### Supplied material

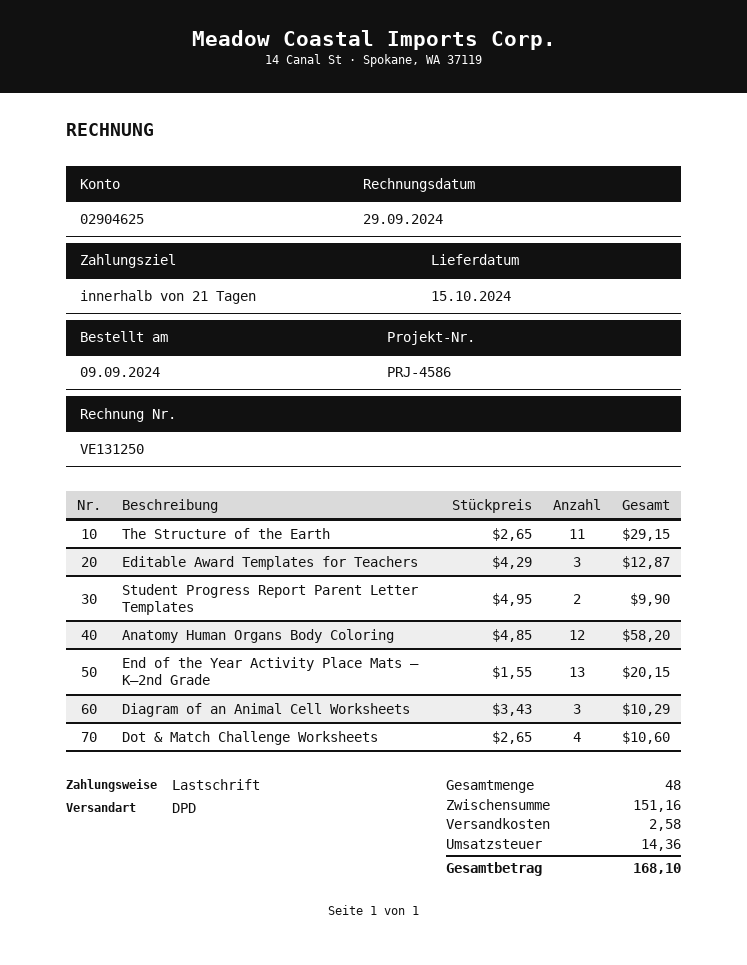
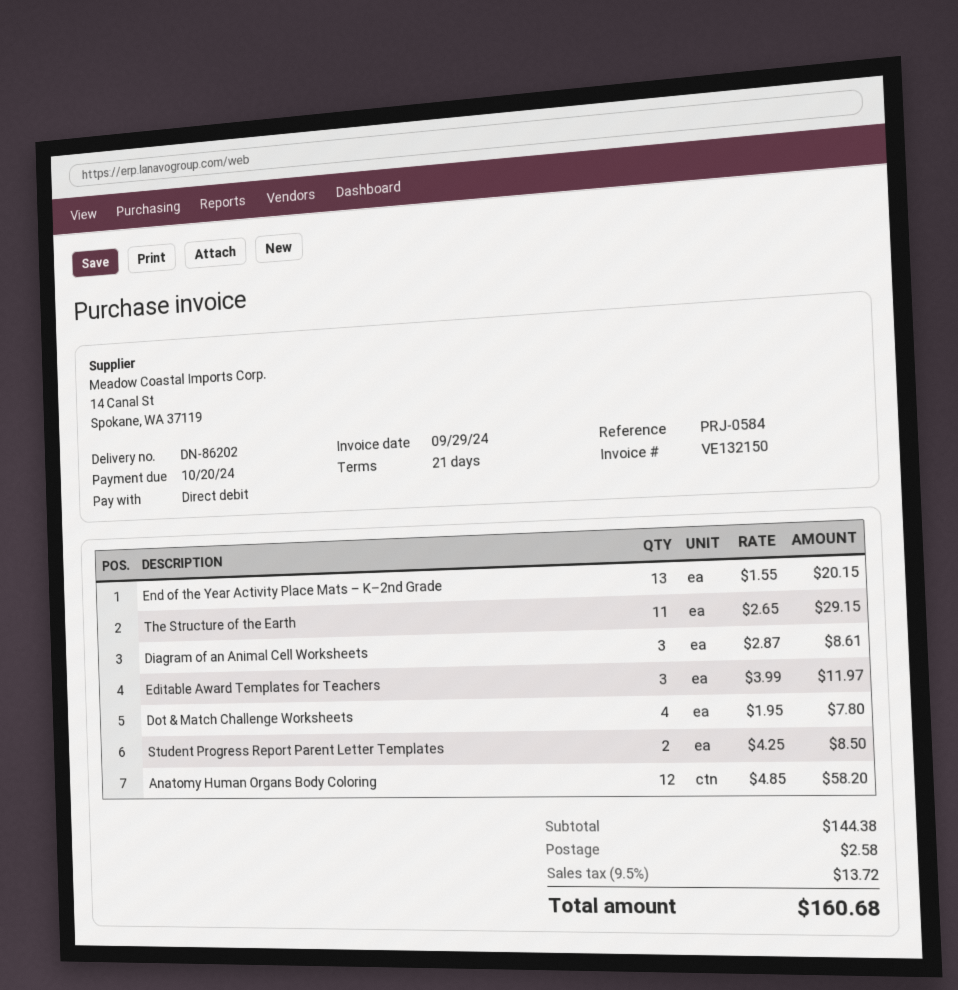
invoice number: VE131250 -> VE132150
reference: PRJ-4586 -> PRJ-0584
Editable Award Templates for Teachers: 3 x 4.29 = 12.87 -> 3 x 3.99 = 11.97
Student Progress Report Parent Letter Templates: 2 x 4.95 = 9.90 -> 2 x 4.25 = 8.50
Diagram of an Animal Cell Worksheets: 3 x 3.43 = 10.29 -> 3 x 2.87 = 8.61
Dot & Match Challenge Worksheets: 4 x 2.65 = 10.60 -> 4 x 1.95 = 7.80
subtotal: 151.16 -> 144.38
tax: 14.36 -> 13.72
total: 168.10 -> 160.68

### What is being asked
Above are the records. Print exactly, and only, the lines from the line with "reference: PRJ-4586 -> PRJ-0584" to the line with "Diagram of an", both inclusive.

### Final answer
reference: PRJ-4586 -> PRJ-0584
Editable Award Templates for Teachers: 3 x 4.29 = 12.87 -> 3 x 3.99 = 11.97
Student Progress Report Parent Letter Templates: 2 x 4.95 = 9.90 -> 2 x 4.25 = 8.50
Diagram of an Animal Cell Worksheets: 3 x 3.43 = 10.29 -> 3 x 2.87 = 8.61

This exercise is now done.